Leaving out all pictures, return the records word for word.

-- Opening Marker --

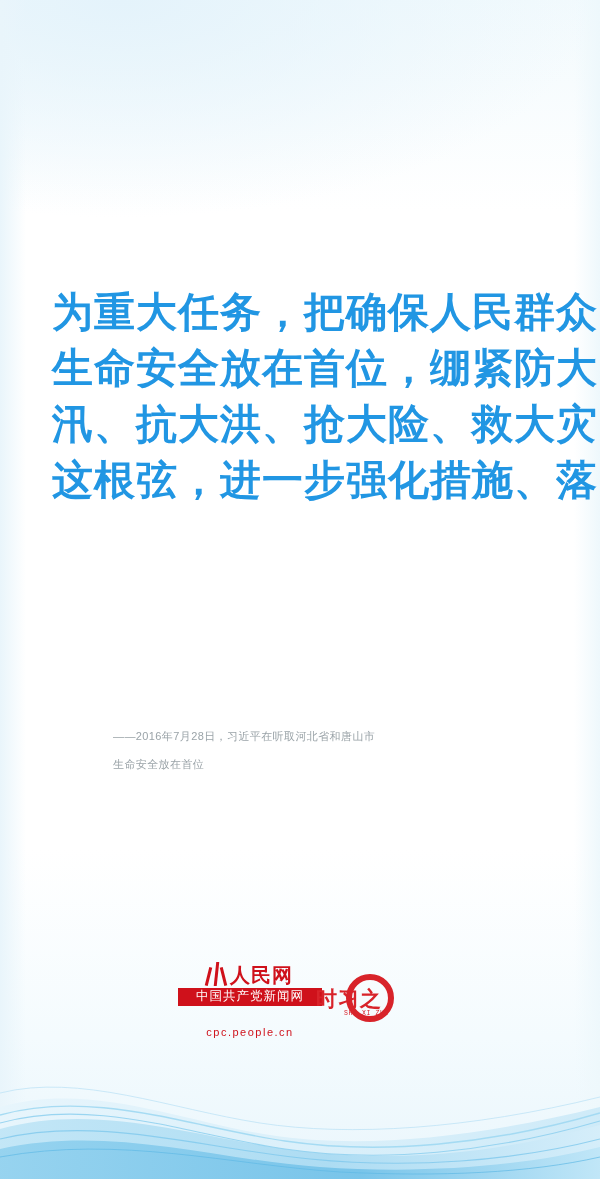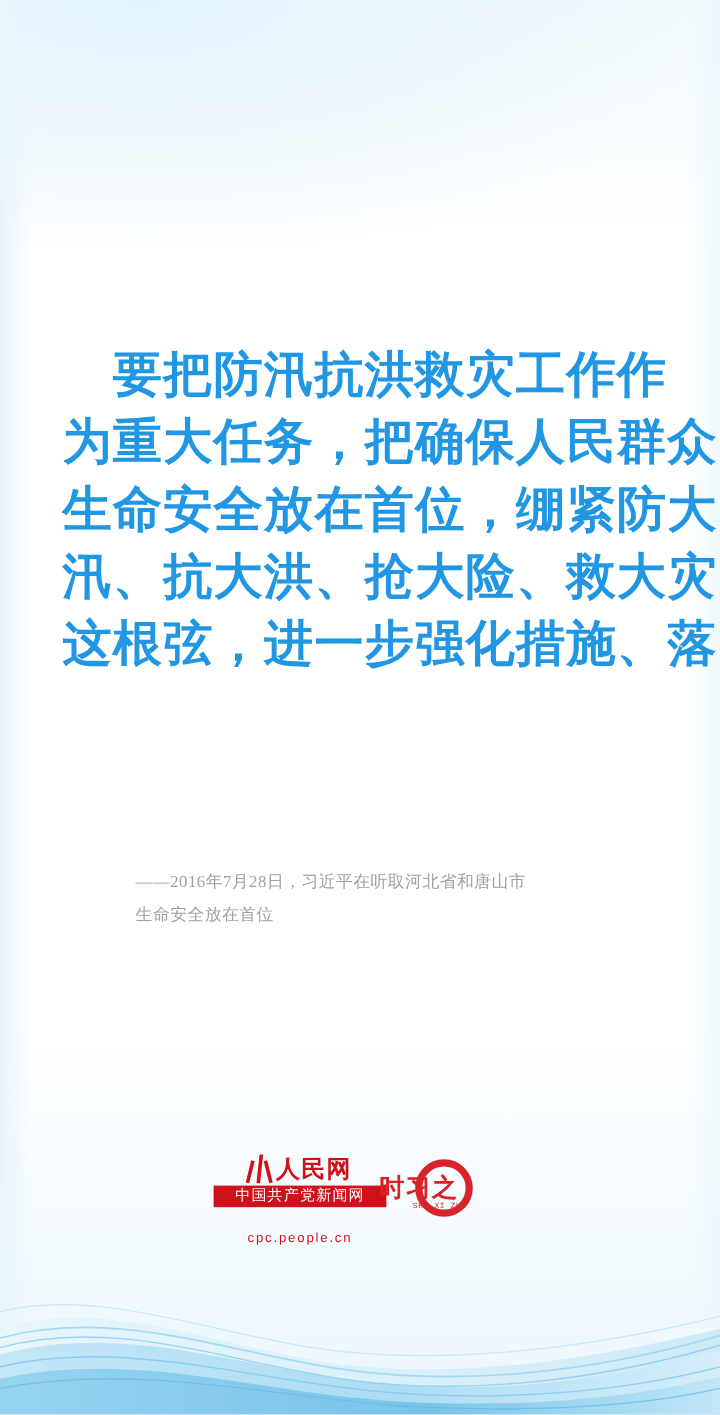"要把防汛抗洪救灾工作作" div.quote-line { html: <div>要把防汛抗洪救灾工作作</div> -> none }
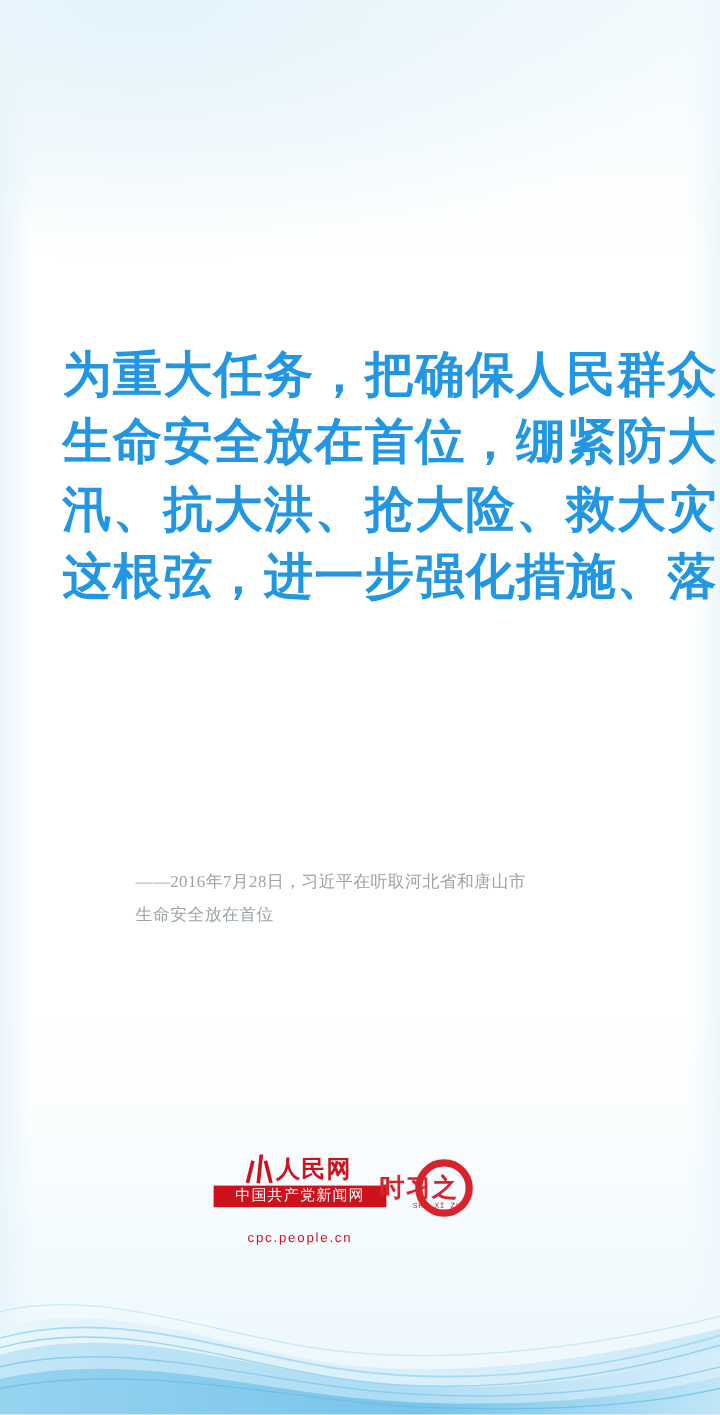"——2016年7月28日，习近平在听取河北省和唐山市" .attr-line { font-family: Liberation Serif, serif -> Liberation Sans, sans-serif; font-size: 14px -> 11px }
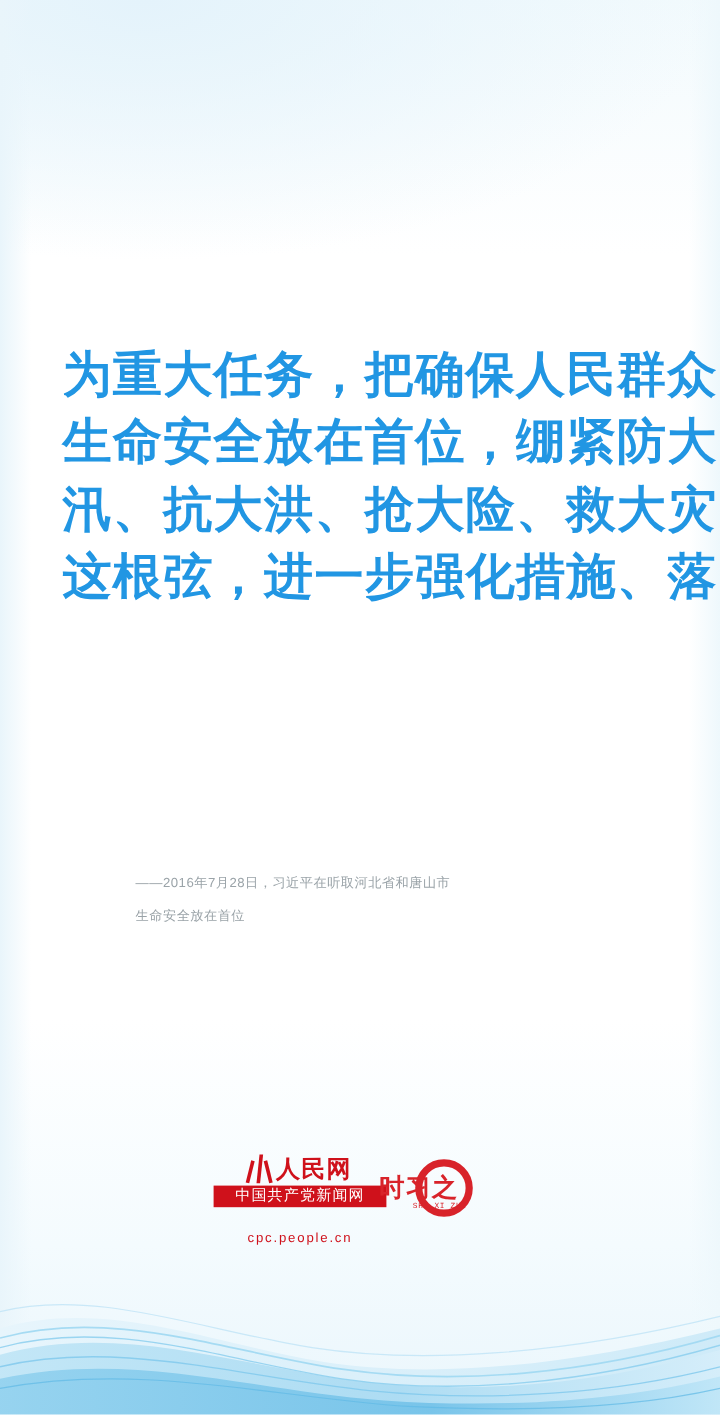"人民网" .logos { align-items: flex-start -> center }
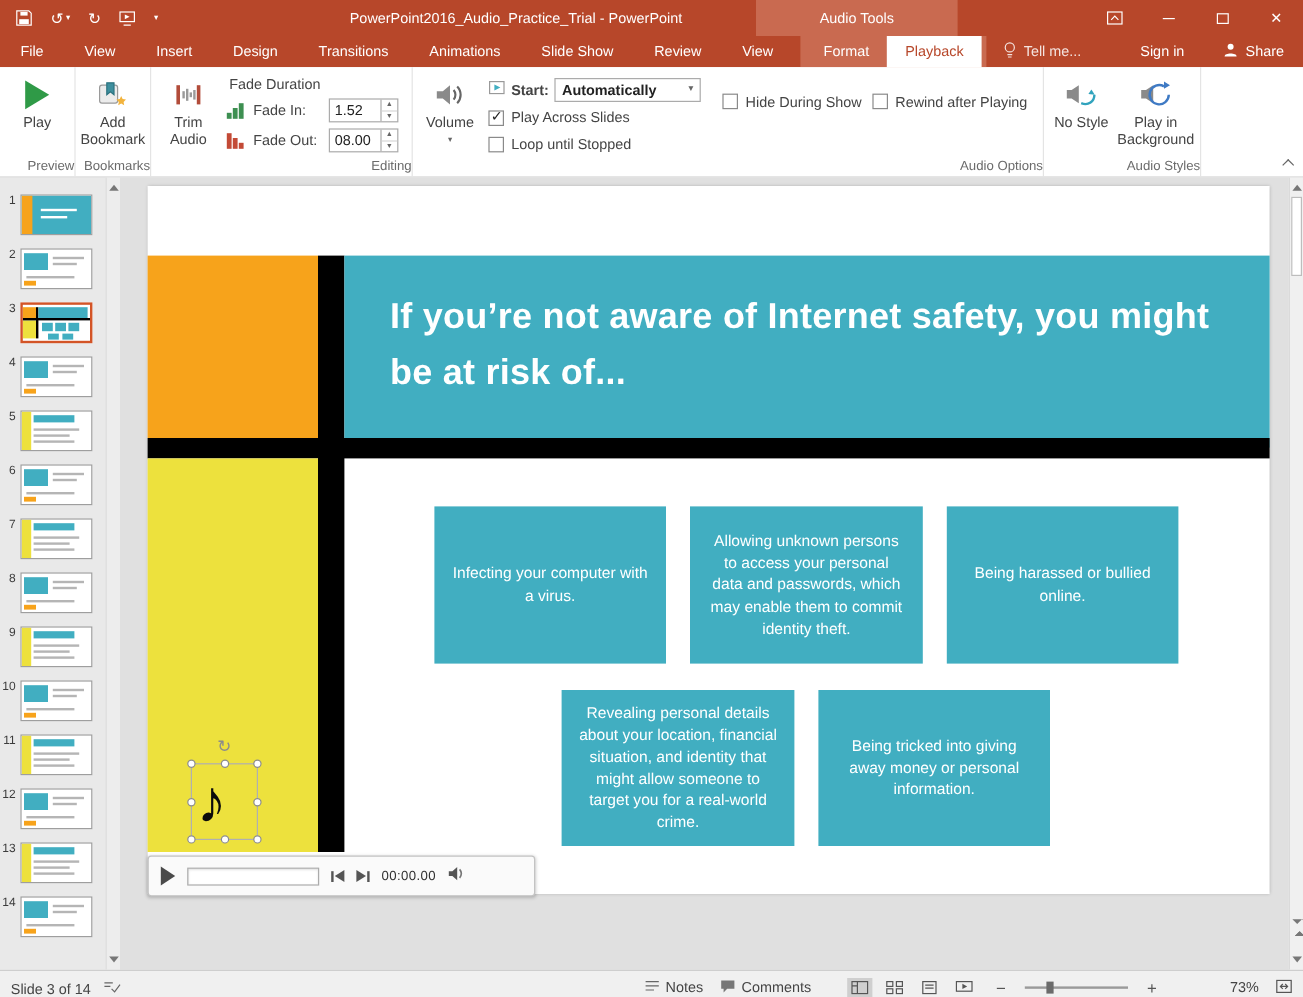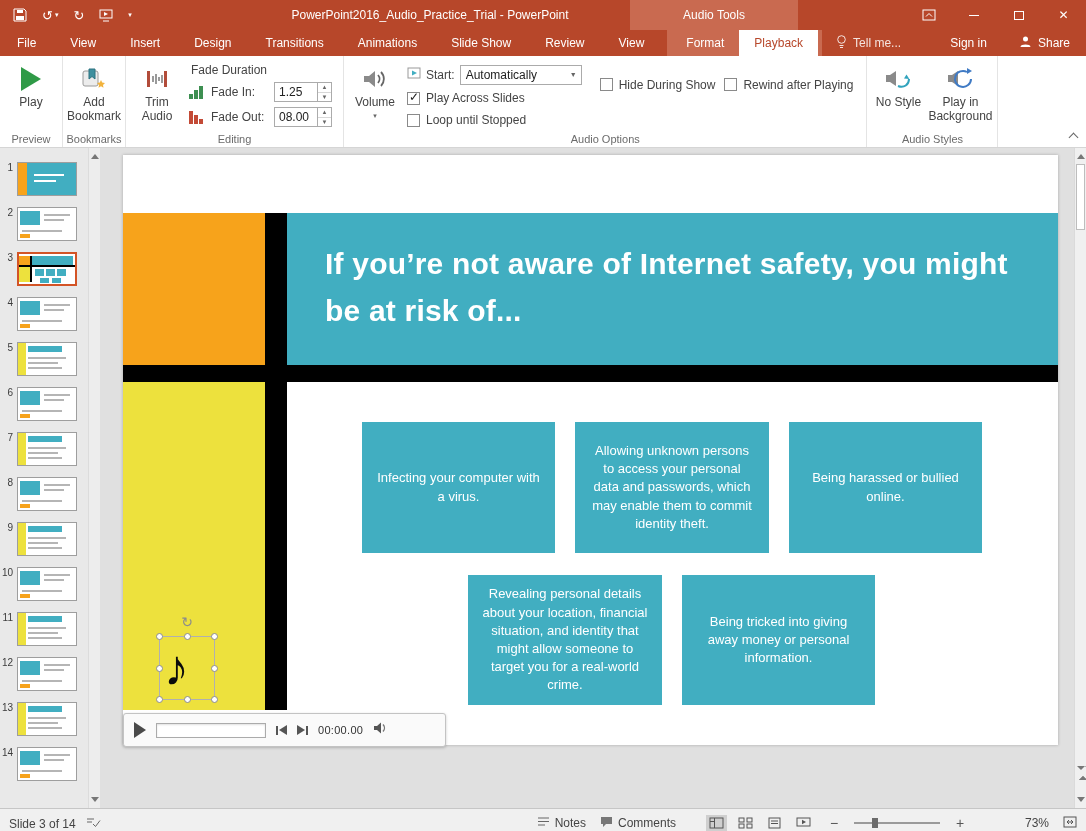"Start:" .start-row { font-weight: none -> bold }
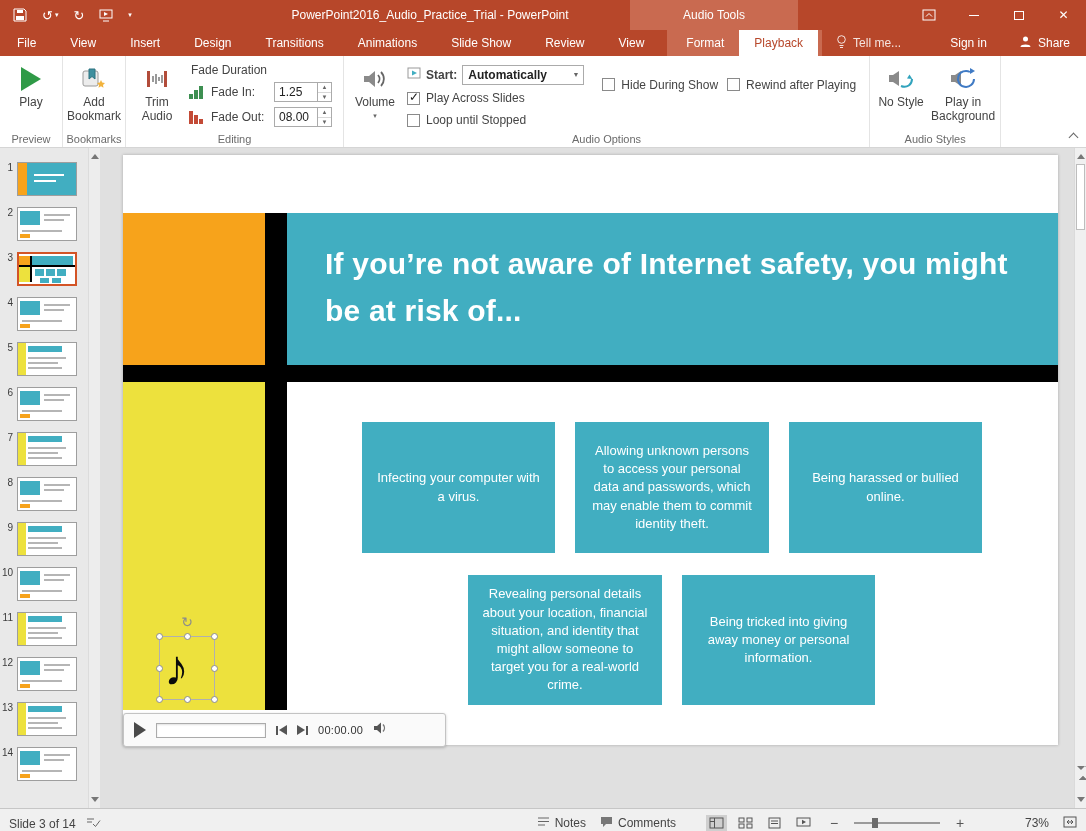"1.25" span.spin-val { text: 1.25 -> 1.52 }
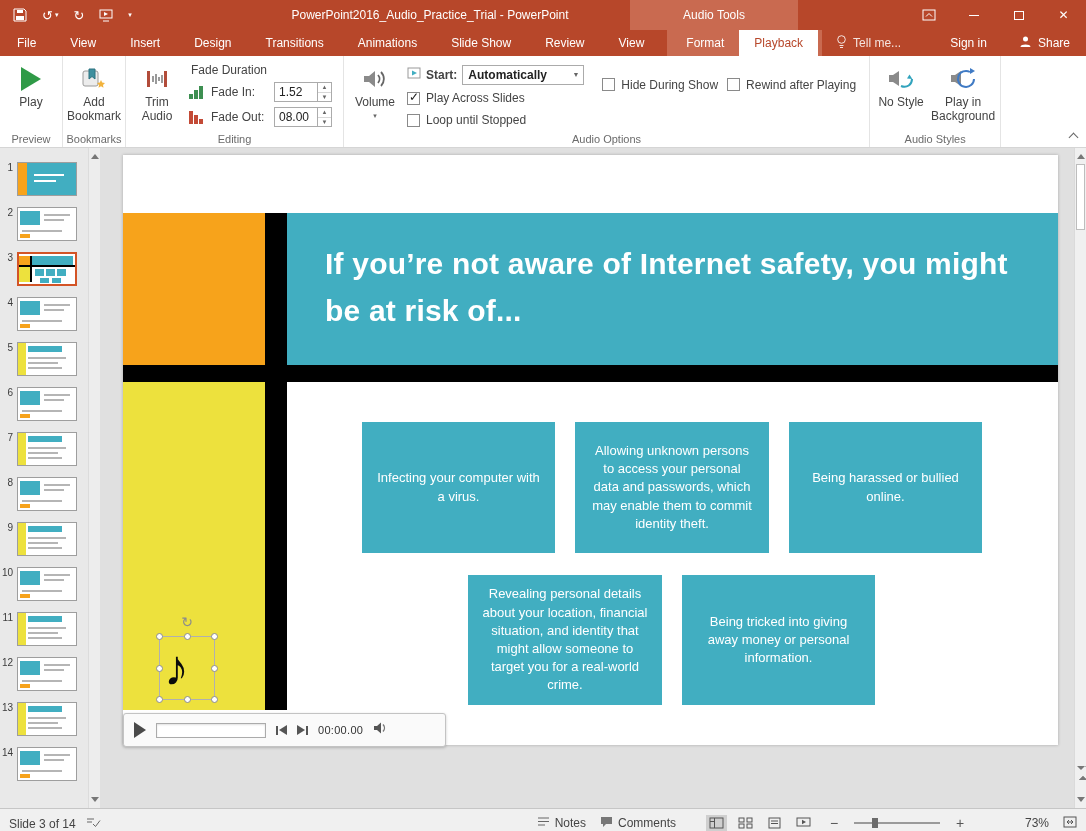"Preview" .rgroup-label { text-align: center -> right }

-- Closing Marker --

- RESPONSE AREA -
"要把防汛抗洪救灾工作作" div.quote-line { html: <div>要把防汛抗洪救灾工作作</div> -> none }
"——2016年7月28日，习近平在听取河北省和唐山市" .attr-line { font-family: Liberation Serif, serif -> Liberation Sans, sans-serif; font-size: 14px -> 11px }
"人民网" .logos { align-items: flex-start -> center }
"Start:" .start-row { font-weight: none -> bold }
"1.25" span.spin-val { text: 1.25 -> 1.52 }
"Preview" .rgroup-label { text-align: center -> right }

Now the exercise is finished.